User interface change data
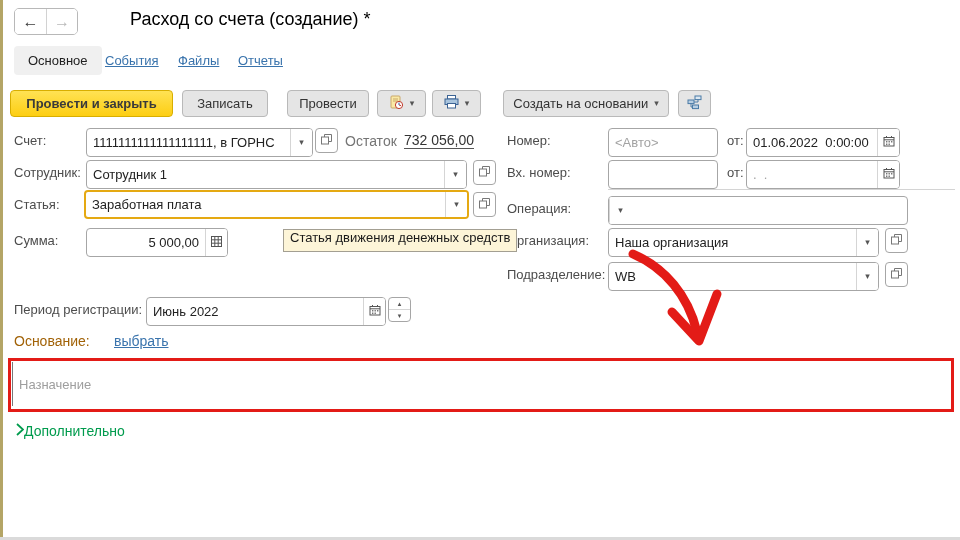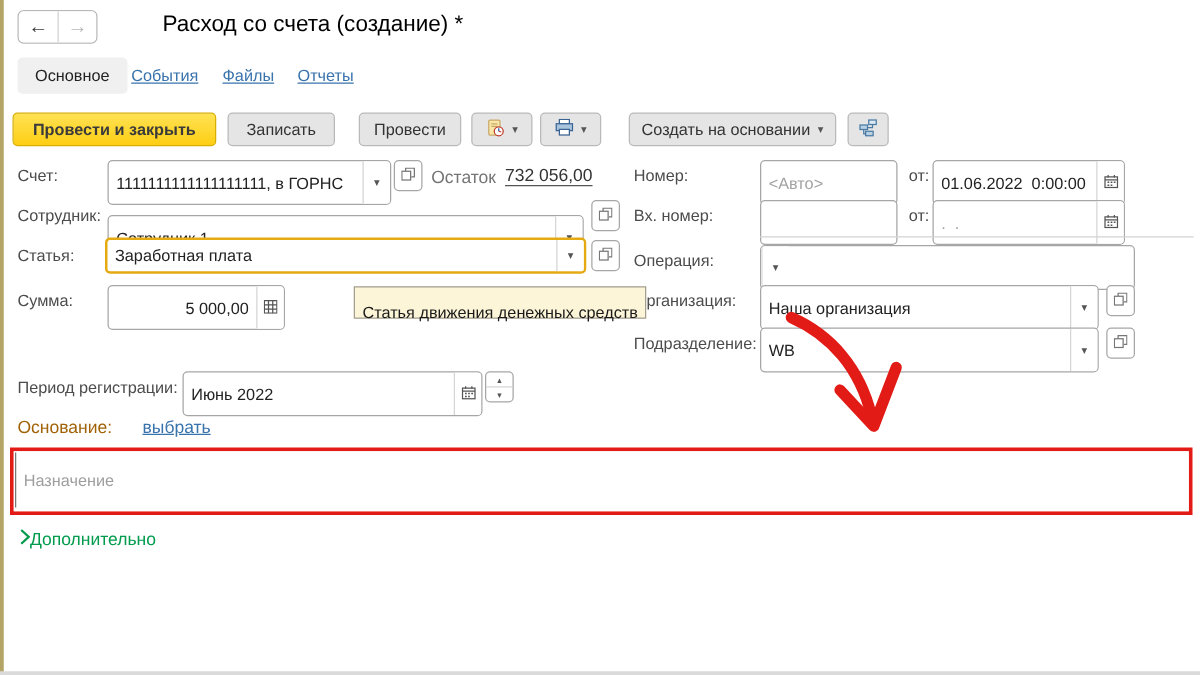--- a/index.html
+++ b/index.html
@@ -38,7 +38,7 @@
   .muted { color:#757575; }
 
   
-  .grp { position:absolute; height:36px; display:flex; align-items:stretch; background:#fff;
+  .grp { position:absolute; height:29px; display:flex; align-items:stretch; background:#fff;
          border:1px solid #a6a6a6; border-radius:4px; overflow:hidden; }
   .grp input { flex:1; min-width:0; border:none; outline:none; background:transparent;
                padding:0 6px; font:13px "Liberation Sans",sans-serif; color:#222; }

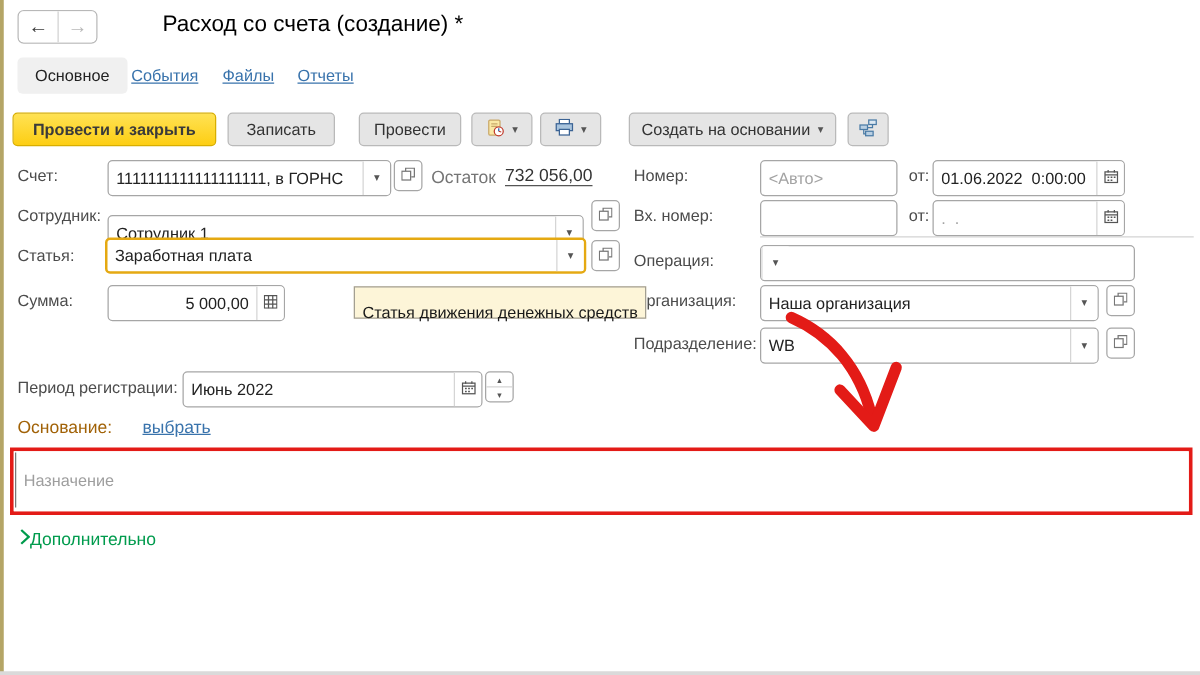--- a/index.html
+++ b/index.html
@@ -164,7 +164,7 @@
   <span class="balance-link" style="left:404px;top:132px;font-size:14px"><span>732 056</span><span class="dec">,00</span></span>
 
   <span class="flabel" style="left:14px;top:165px">Сотрудник:</span>
-  <div class="grp" style="left:86px;top:172px;width:381px">
+  <div class="grp" style="left:86px;top:160px;width:381px">
     <input value="Сотрудник 1" style="">
     <span class="tool">
         <span class="cg">▾</span>

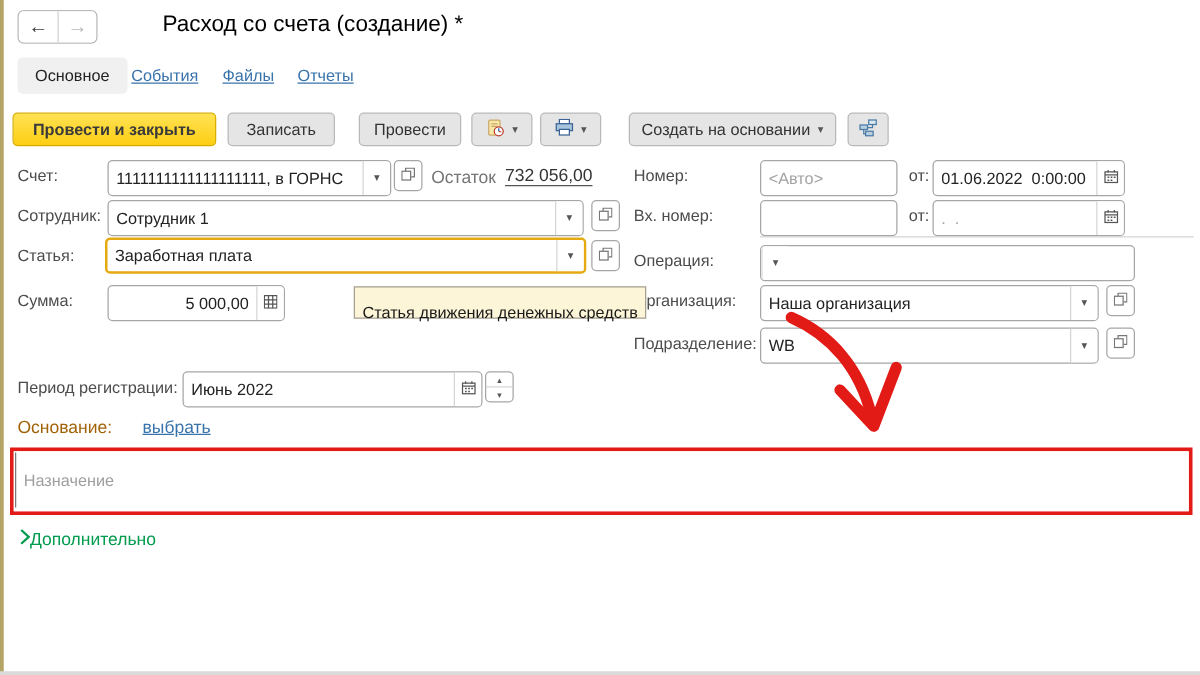--- a/index.html
+++ b/index.html
@@ -64,7 +64,7 @@
 
   .sep { position:absolute; left:608px; top:189px; width:347px; height:1px; background:#d4d4d4; }
 
-  .tooltip { position:absolute; left:283px; top:229px; height:23px; padding:12px 6px;
+  .tooltip { position:absolute; left:283px; top:229px; height:23px; padding:0 6px;
              background:#fdf5d8; border:1px solid #a39f92; color:#1a1a1a; z-index:6; white-space:nowrap; }
 
   .red-box { position:absolute; left:8px; top:358px; width:946px; height:54px;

**Exercise requirements:** Except for the pictures, set down all of the records exactly.

**Answer:**
--- a/index.html
+++ b/index.html
@@ -38,7 +38,7 @@
   .muted { color:#757575; }
 
   
-  .grp { position:absolute; height:36px; display:flex; align-items:stretch; background:#fff;
+  .grp { position:absolute; height:29px; display:flex; align-items:stretch; background:#fff;
          border:1px solid #a6a6a6; border-radius:4px; overflow:hidden; }
   .grp input { flex:1; min-width:0; border:none; outline:none; background:transparent;
                padding:0 6px; font:13px "Liberation Sans",sans-serif; color:#222; }

--- a/index.html
+++ b/index.html
@@ -164,7 +164,7 @@
   <span class="balance-link" style="left:404px;top:132px;font-size:14px"><span>732 056</span><span class="dec">,00</span></span>
 
   <span class="flabel" style="left:14px;top:165px">Сотрудник:</span>
-  <div class="grp" style="left:86px;top:172px;width:381px">
+  <div class="grp" style="left:86px;top:160px;width:381px">
     <input value="Сотрудник 1" style="">
     <span class="tool">
         <span class="cg">▾</span>

--- a/index.html
+++ b/index.html
@@ -64,7 +64,7 @@
 
   .sep { position:absolute; left:608px; top:189px; width:347px; height:1px; background:#d4d4d4; }
 
-  .tooltip { position:absolute; left:283px; top:229px; height:23px; padding:12px 6px;
+  .tooltip { position:absolute; left:283px; top:229px; height:23px; padding:0 6px;
              background:#fdf5d8; border:1px solid #a39f92; color:#1a1a1a; z-index:6; white-space:nowrap; }
 
   .red-box { position:absolute; left:8px; top:358px; width:946px; height:54px;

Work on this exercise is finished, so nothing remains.